Uno dei dataset più ampi disponibili conferma che il trapianto di utero può portare a nascite vive nelle donne con infertilità uterina assoluta. I risultati sono incoraggianti, ma non mancano complicanze materne e ostetriche
Il trapianto di utero rappresenta oggi una delle frontiere più avanzate della medicina della riproduzione. Nato per offrire una possibilità alle donne con infertilità da fattore uterino – come nel caso della sindrome di Mayer-Rokitansky-Küster-Hauser o dopo isterectomia – questo intervento ha già portato, dal primo successo nel 2014, alla nascita di oltre 60 bambini nel mondo. A confermare la solidità di questo approccio è ora uno studio coordinato da Liza Johannesson del Baylor University Medical Center, pubblicato su JAMA, che documenta 31 nascite vive in 27 donne sottoposte a trapianto di utero.
I numeri dello studio
La ricerca analizza 44 donne sottoposte a trapianto tra il 2016 e il 2026, uno dei campioni più ampi finora disponibili. A un mese dall’intervento, 37 pazienti avevano un utero trapiantato funzionante. Dopo la procedura, 33 donne hanno effettuato trasferimenti embrionali, per un totale di 90 embrioni trasferiti e 47 gravidanze cliniche. Di queste, 39 sono proseguite oltre la 14ª settimana di gestazione e 31 si sono concluse con una nascita viva. Nel dettaglio, 23 donne hanno avuto un figlio, mentre quattro ne hanno avuti due. Non sono mancati, tuttavia, esiti avversi: si sono verificati aborti sia nel primo sia nel secondo trimestre, a conferma della complessità del percorso.
Come avviene il percorso
Prima del trapianto, le pazienti vengono sottoposte a fecondazione in vitro. Il trasferimento di un singolo embrione avviene almeno tre mesi dopo l’intervento, mentre durante tutto il percorso viene mantenuta una terapia immunosoppressiva associata ad aspirina a basso dosaggio. Il monitoraggio del rischio di rigetto è continuo e prevede biopsie cervicali programmate anche durante la gravidanza. Il parto avviene tramite taglio cesareo, per ridurre il rischio di complicanze legate all’utero trapiantato.
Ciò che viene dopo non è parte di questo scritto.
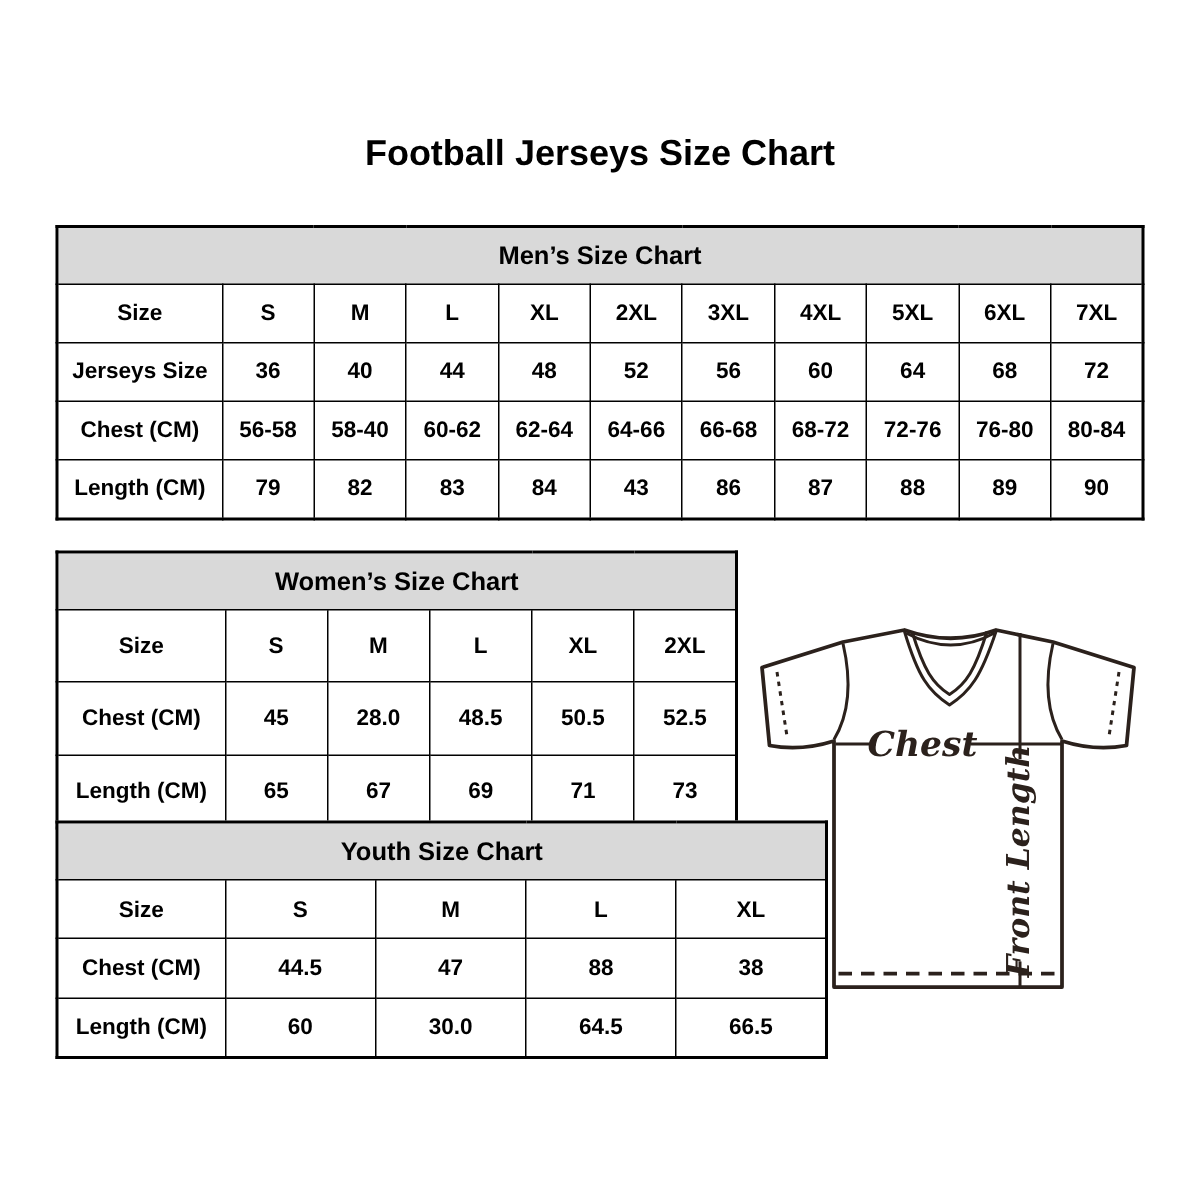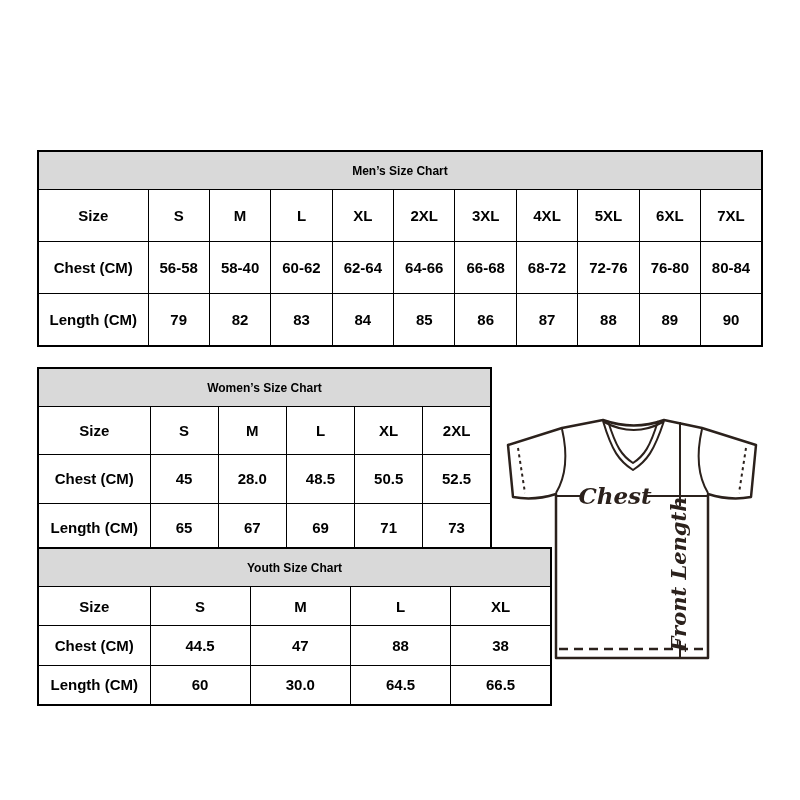--- a/index.html
+++ b/index.html
@@ -38,21 +38,21 @@
     border: 1px solid #000000;
     text-align: center;
     vertical-align: middle;
     font-weight: bold;
     padding: 0;
     overflow: hidden;
     white-space: nowrap;
   }
   table.size-table thead th {
     background: #d9d9d9;
-    font-size: 12px;
+    font-size: 17px;
     height: 37px;
   }
   table.size-table tbody td {
     font-size: 15px;
     height: 37px;
   }
   #men-table   { left: 37px; top: 150px; width: 726px; height: 197px; }
   #women-table { left: 37px; top: 367px; width: 455px; height: 186px; }
   #youth-table { left: 37px; top: 547px; width: 515px; height: 159px; }
   #men-table   col.label-col   { width: 110px; }
@@ -101,20 +101,21 @@
     font-family: "DejaVu Serif", serif;
     font-style: italic;
     font-weight: bold;
   }
 </style>
 </head>
 <body>
 
 <div class="canvas">
 
+  <div class="page-title">Football Jerseys Size Chart</div>
 
   <table class="size-table" id="men-table">
     <colgroup>
       <col class="label-col">
       <col>
         <col>
         <col>
         <col>
         <col>
         <col>
@@ -136,39 +137,52 @@
           <td>L</td>
           <td>XL</td>
           <td>2XL</td>
           <td>3XL</td>
           <td>4XL</td>
           <td>5XL</td>
           <td>6XL</td>
           <td>7XL</td>
         </tr>
         <tr>
+          <td>Jerseys Size</td>
+          <td>36</td>
+          <td>40</td>
+          <td>44</td>
+          <td>48</td>
+          <td>52</td>
+          <td>56</td>
+          <td>60</td>
+          <td>64</td>
+          <td>68</td>
+          <td>72</td>
+        </tr>
+        <tr>
           <td>Chest (CM)</td>
           <td>56-58</td>
           <td>58-40</td>
           <td>60-62</td>
           <td>62-64</td>
           <td>64-66</td>
           <td>66-68</td>
           <td>68-72</td>
           <td>72-76</td>
           <td>76-80</td>
           <td>80-84</td>
         </tr>
         <tr>
           <td>Length (CM)</td>
           <td>79</td>
           <td>82</td>
           <td>83</td>
           <td>84</td>
-          <td>85</td>
+          <td>43</td>
           <td>86</td>
           <td>87</td>
           <td>88</td>
           <td>89</td>
           <td>90</td>
         </tr>
       </tbody>
   </table>
 
   <table class="size-table" id="women-table">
Complicanze materne e ostetriche
Se da un lato i risultati dimostrano la fattibilità della procedura, dall’altro evidenziano la presenza di rischi non trascurabili. Le complicanze materne hanno interessato circa il 30% delle pazienti, includendo diabete gestazionale, ipertensione e, in alcuni casi, preeclampsia o lieve insufficienza renale legata ai farmaci immunosoppressori. Non si sono però registrati eventi gravi come perdita del trapianto o infezioni severe. Sul fronte ostetrico, le complicanze hanno riguardato il 45% delle gravidanze, con eventi come rottura prematura delle membrane, parto pretermine e insufficienza cervicale. In alcuni casi si è verificata emorragia post-partum, talvolta con necessità di isterectomia.
Gli esiti neonatali
Nonostante le criticità, gli esiti per i neonati sono risultati complessivamente favorevoli. Il peso medio alla nascita è stato di circa 2900 grammi, in linea con la media, e tutti i bambini hanno mostrato buoni parametri vitali alla nascita, con punteggi di Apgar adeguati. Tuttavia, il 37% dei neonati ha richiesto ricovero in terapia intensiva neonatale e il 13% ha presentato anomalie congenite.
Pazienti sane e immunosoppressione limitata
Un elemento distintivo del trapianto di utero rispetto ad altri trapianti è il profilo delle pazienti: si tratta, nella maggior parte dei casi, di donne sane, che vengono esposte all’immunosoppressione per un periodo limitato. Secondo gli autori, questa caratteristica potrebbe contribuire ai risultati complessivamente positivi osservati nei neonati, in particolare all’assenza di ritardo di crescita fetale. Il trapianto di utero si conferma quindi una possibilità concreta per le donne senza un utero funzionante, ma resta una procedura complessa, da eseguire esclusivamente in centri altamente specializzati, capaci di integrare chirurgia dei trapianti, medicina della riproduzione e assistenza materno-fetale. La ricerca sottolinea inoltre come siano necessari ulteriori dati per definire meglio i rischi, migliorare la selezione delle pazienti e ottimizzare il counseling. Con il progredire delle conoscenze e l’accumularsi dell’esperienza clinica, questa frontiera della medicina potrebbe diventare sempre più accessibile, aprendo nuove prospettive per la maternità in condizioni finora considerate senza soluzione.